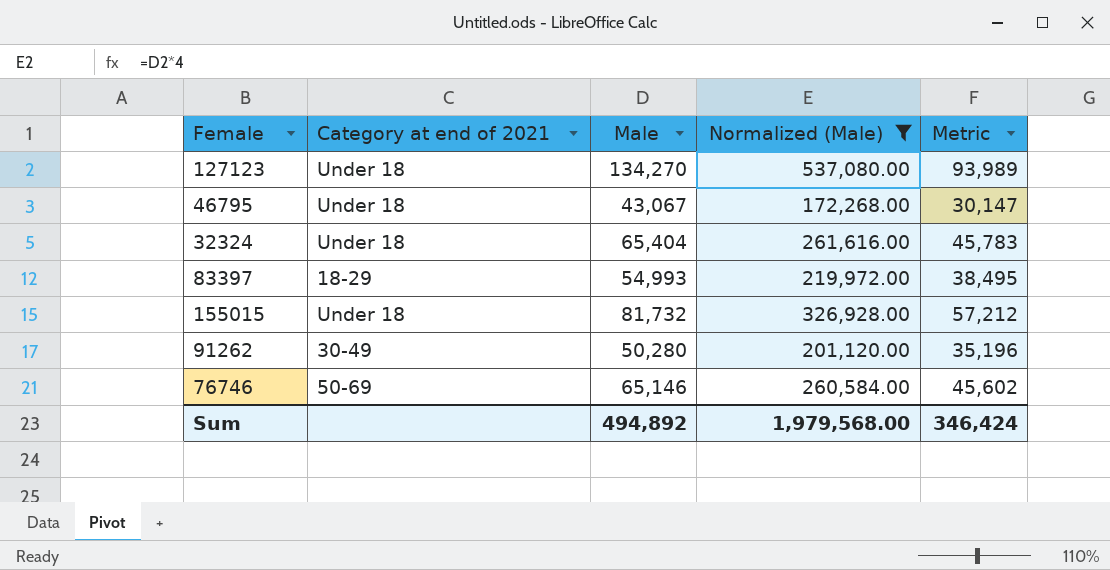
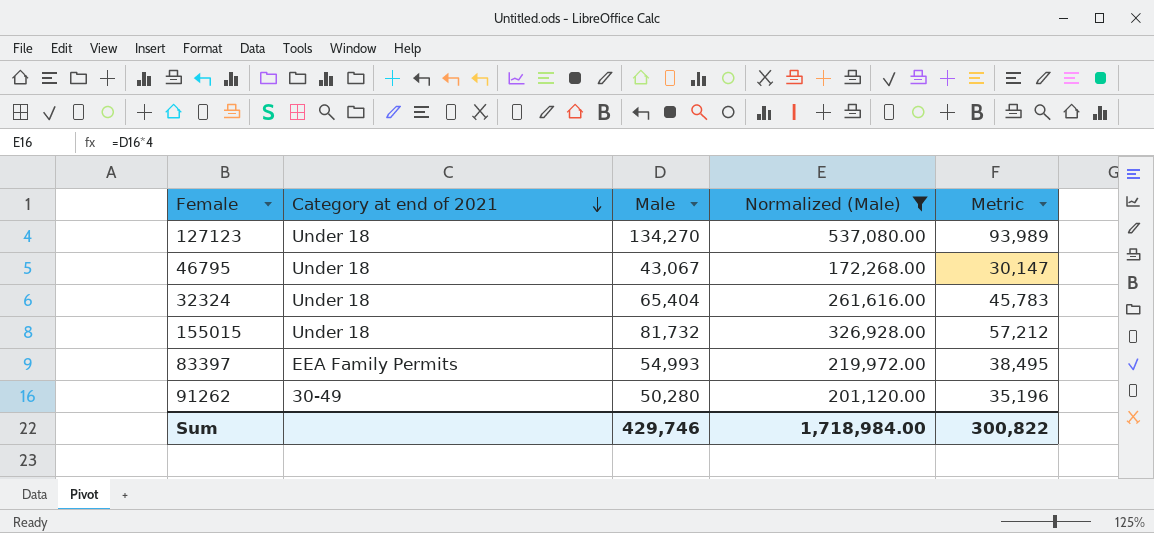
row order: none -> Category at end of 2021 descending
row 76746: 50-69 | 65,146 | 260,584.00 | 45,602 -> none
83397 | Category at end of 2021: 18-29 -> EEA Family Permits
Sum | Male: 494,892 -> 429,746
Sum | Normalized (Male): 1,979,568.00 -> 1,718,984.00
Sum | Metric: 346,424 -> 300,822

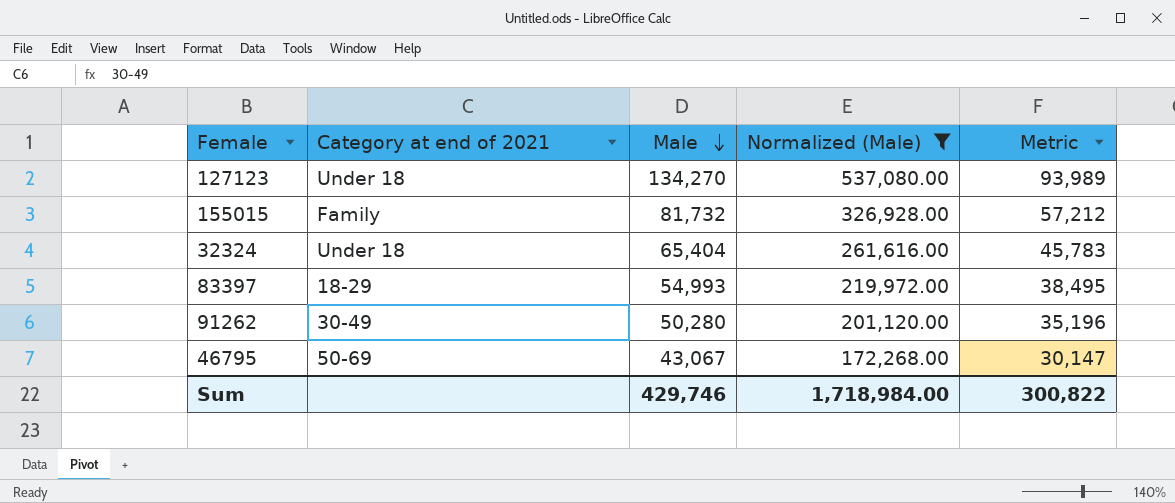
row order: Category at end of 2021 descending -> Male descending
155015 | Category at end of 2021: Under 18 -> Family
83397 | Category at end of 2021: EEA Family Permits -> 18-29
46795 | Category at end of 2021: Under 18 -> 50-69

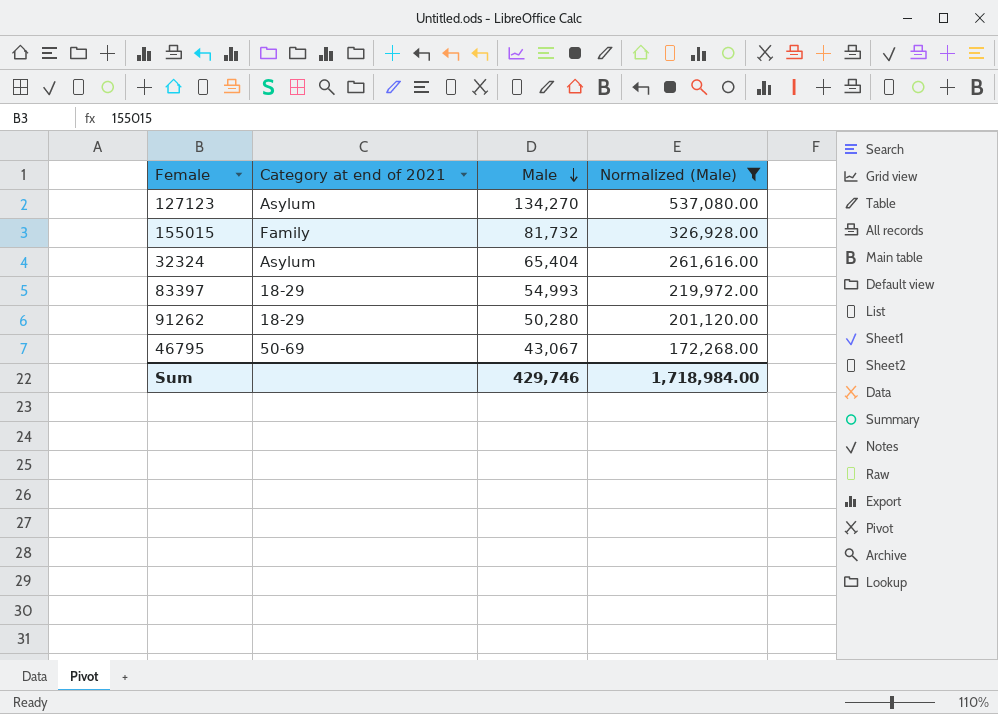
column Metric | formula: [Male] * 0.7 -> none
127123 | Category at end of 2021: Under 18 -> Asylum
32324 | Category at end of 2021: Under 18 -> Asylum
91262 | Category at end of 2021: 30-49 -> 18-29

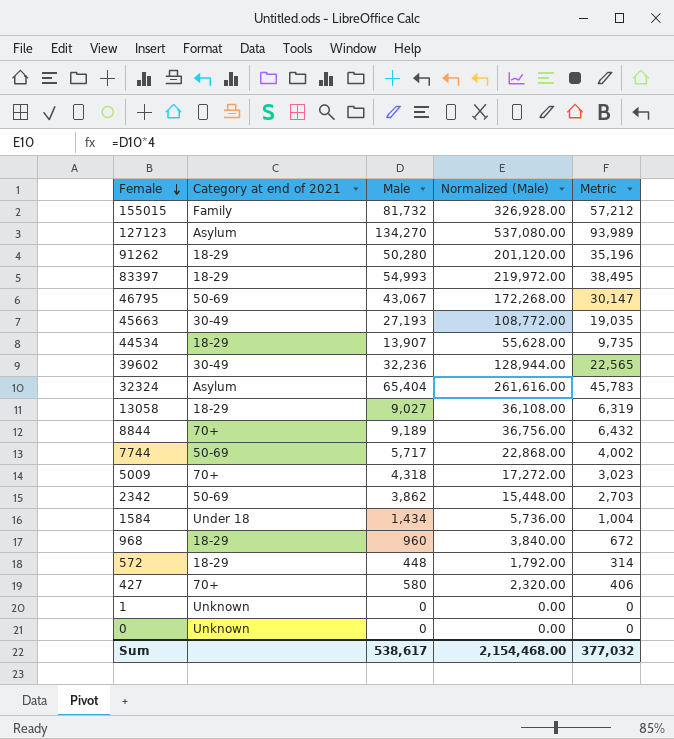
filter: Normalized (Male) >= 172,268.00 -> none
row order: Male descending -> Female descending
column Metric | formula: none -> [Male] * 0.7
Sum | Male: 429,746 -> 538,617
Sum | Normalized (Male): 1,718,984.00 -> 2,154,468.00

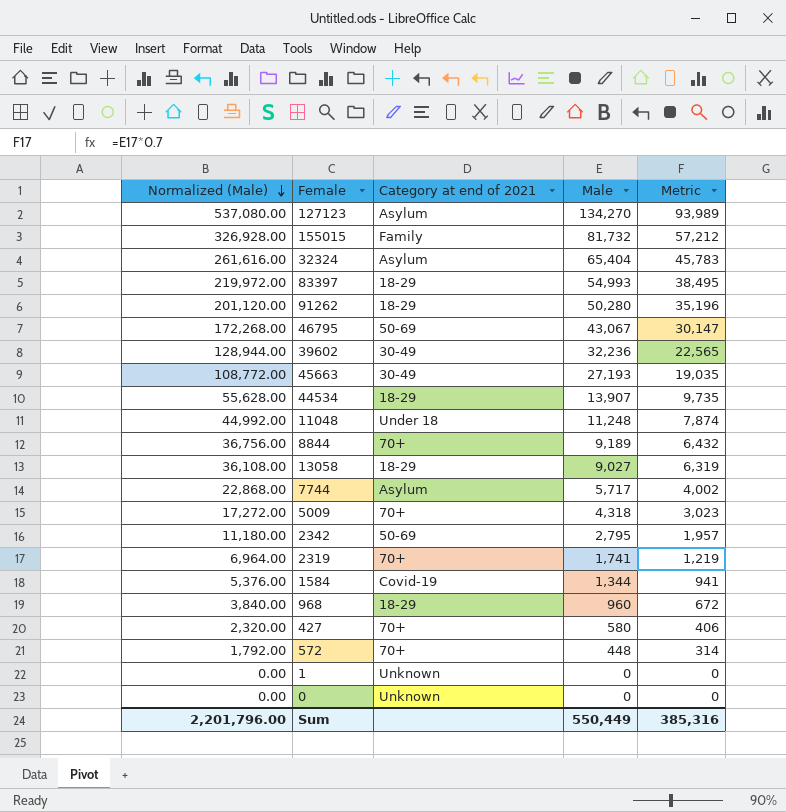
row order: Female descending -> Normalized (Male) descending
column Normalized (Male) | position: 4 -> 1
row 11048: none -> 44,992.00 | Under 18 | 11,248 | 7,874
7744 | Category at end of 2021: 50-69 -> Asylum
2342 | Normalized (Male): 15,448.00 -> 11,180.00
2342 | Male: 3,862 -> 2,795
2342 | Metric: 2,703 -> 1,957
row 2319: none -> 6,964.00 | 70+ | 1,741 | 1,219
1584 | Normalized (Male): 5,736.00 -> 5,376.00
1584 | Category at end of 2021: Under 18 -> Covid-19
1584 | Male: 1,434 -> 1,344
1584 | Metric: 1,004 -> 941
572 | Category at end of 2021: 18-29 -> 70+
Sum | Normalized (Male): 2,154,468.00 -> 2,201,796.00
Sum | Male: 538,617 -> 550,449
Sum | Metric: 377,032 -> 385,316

####

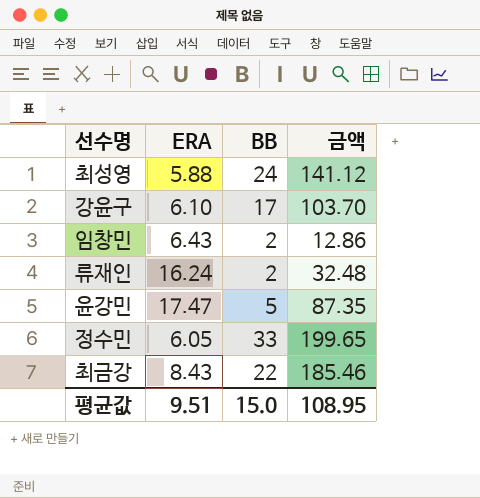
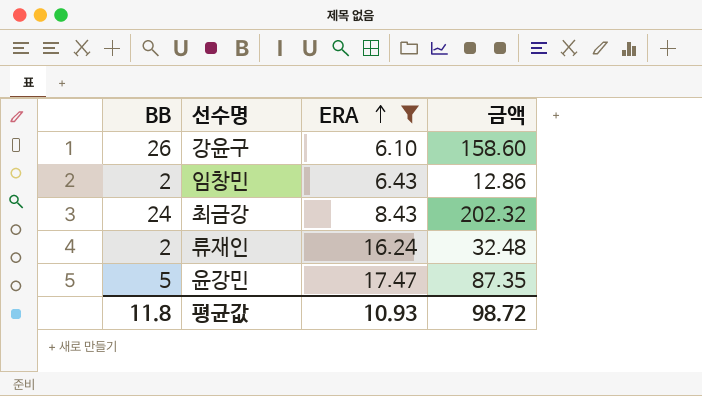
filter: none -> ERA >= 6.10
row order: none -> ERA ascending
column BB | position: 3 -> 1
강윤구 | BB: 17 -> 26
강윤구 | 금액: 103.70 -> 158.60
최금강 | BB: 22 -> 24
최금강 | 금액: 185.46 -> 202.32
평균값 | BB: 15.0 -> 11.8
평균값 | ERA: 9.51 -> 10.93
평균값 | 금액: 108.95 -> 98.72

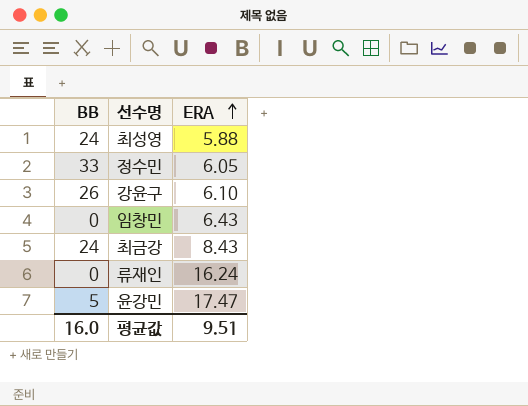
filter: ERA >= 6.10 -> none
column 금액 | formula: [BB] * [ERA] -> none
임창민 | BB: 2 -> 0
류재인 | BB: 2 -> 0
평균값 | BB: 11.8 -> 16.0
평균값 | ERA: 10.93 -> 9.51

####

_EXERCISE PROMPT_: In the listing above, find the line with "32324 | Category" and the line with "7744 | Category". Transcribe those two and everything between, exactly, leaving out pictures.

_SOLVED EXERCISE_:
32324 | Category at end of 2021: Under 18 -> Asylum
91262 | Category at end of 2021: 30-49 -> 18-29

filter: Normalized (Male) >= 172,268.00 -> none
row order: Male descending -> Female descending
column Metric | formula: none -> [Male] * 0.7
Sum | Male: 429,746 -> 538,617
Sum | Normalized (Male): 1,718,984.00 -> 2,154,468.00

row order: Female descending -> Normalized (Male) descending
column Normalized (Male) | position: 4 -> 1
row 11048: none -> 44,992.00 | Under 18 | 11,248 | 7,874
7744 | Category at end of 2021: 50-69 -> Asylum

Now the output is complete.